Task details
The answer must consist only of the lines from the line with "[878,185,950,204] specific ->" to the line with "[831,290,909,303] [622,316,810,329] -Module", both included, exactly as they stand below.

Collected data
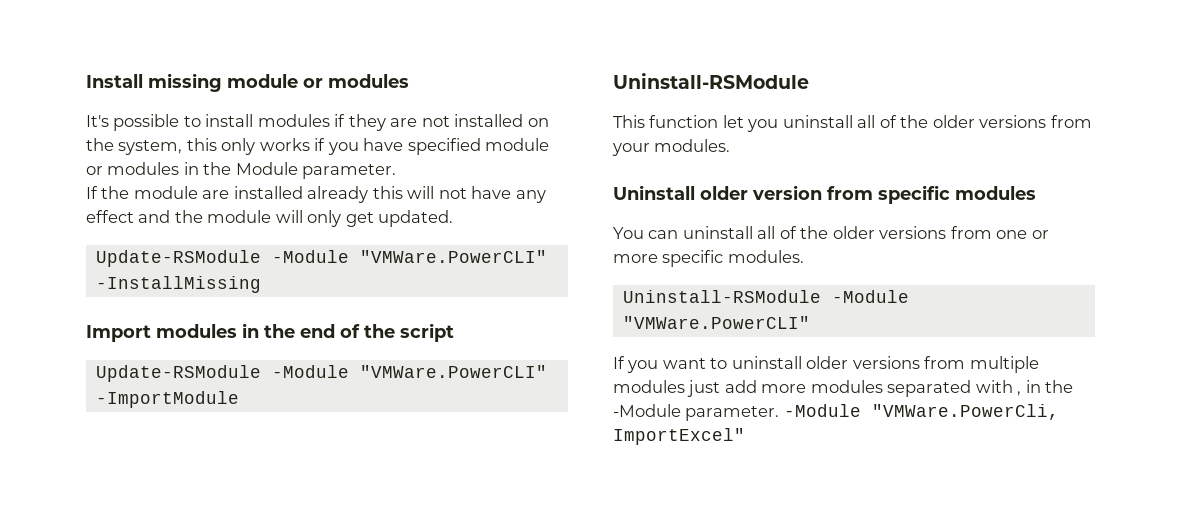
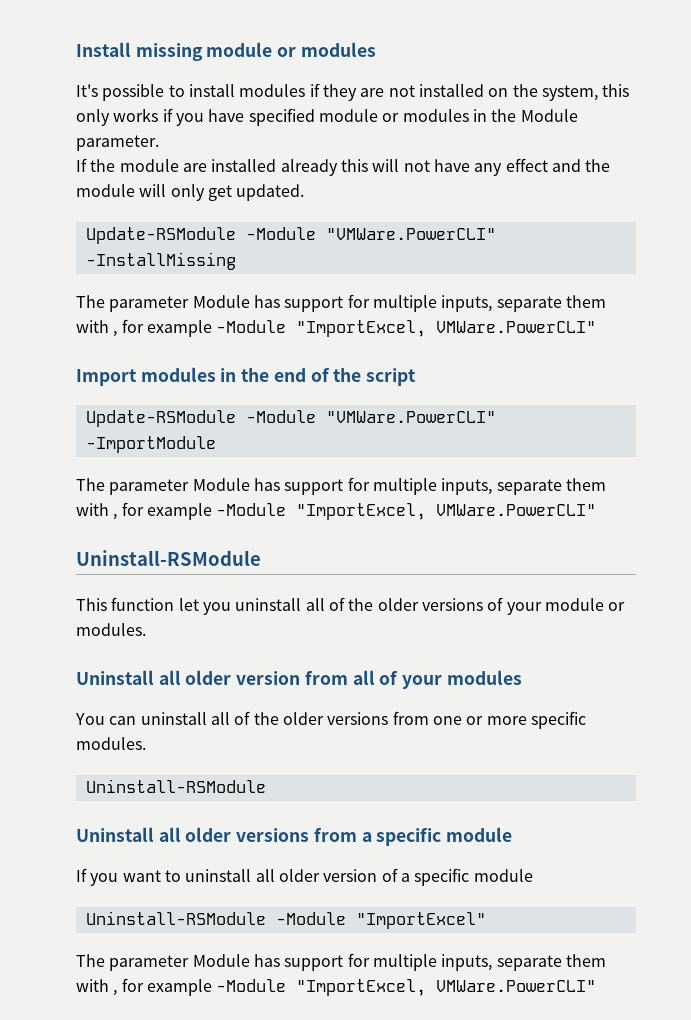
(261, 284) none -> [76,294,606,312] [76,319,597,337] // The parameter Module has support for multiple inputs, separate them with , for example -Module "ImportExcel, VMWare.PowerCLI"
(239, 399) none -> [76,477,606,495] [76,502,597,520] // The parameter Module has support for multiple inputs, separate them with , for example -Module "ImportExcel, VMWare.PowerCLI"
[1050,115,1092,128] [612,143,650,156] from your -> [487,597,626,615] of your module or
(695, 192) none -> [158,670,181,685] all
[878,185,950,204] specific -> [352,670,443,689] all of your
[831,290,909,303] [622,316,810,329] -Module "VMWare.PowerCLI" -> [76,827,513,846] // Uninstall all older versions from a specific module
[806,356,1039,373] [613,380,1074,397] [613,404,1059,421] [613,428,745,445] older versions from multiple modules just add more modules separated with , in the -Module parameter. -Module "VMWare.PowerCli, ImportExcel" -> [255,868,533,886] [85,911,486,929] [76,953,606,971] [76,978,597,996] all older version of a specific module // Uninstall-RSModule -Module "ImportExcel" // The parameter Module has support for multiple inputs, separate them with , for example -Module "ImportExcel, VMWare.PowerCLI"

Exercise response
[878,185,950,204] specific -> [352,670,443,689] all of your
[831,290,909,303] [622,316,810,329] -Module "VMWare.PowerCLI" -> [76,827,513,846] // Uninstall all older versions from a specific module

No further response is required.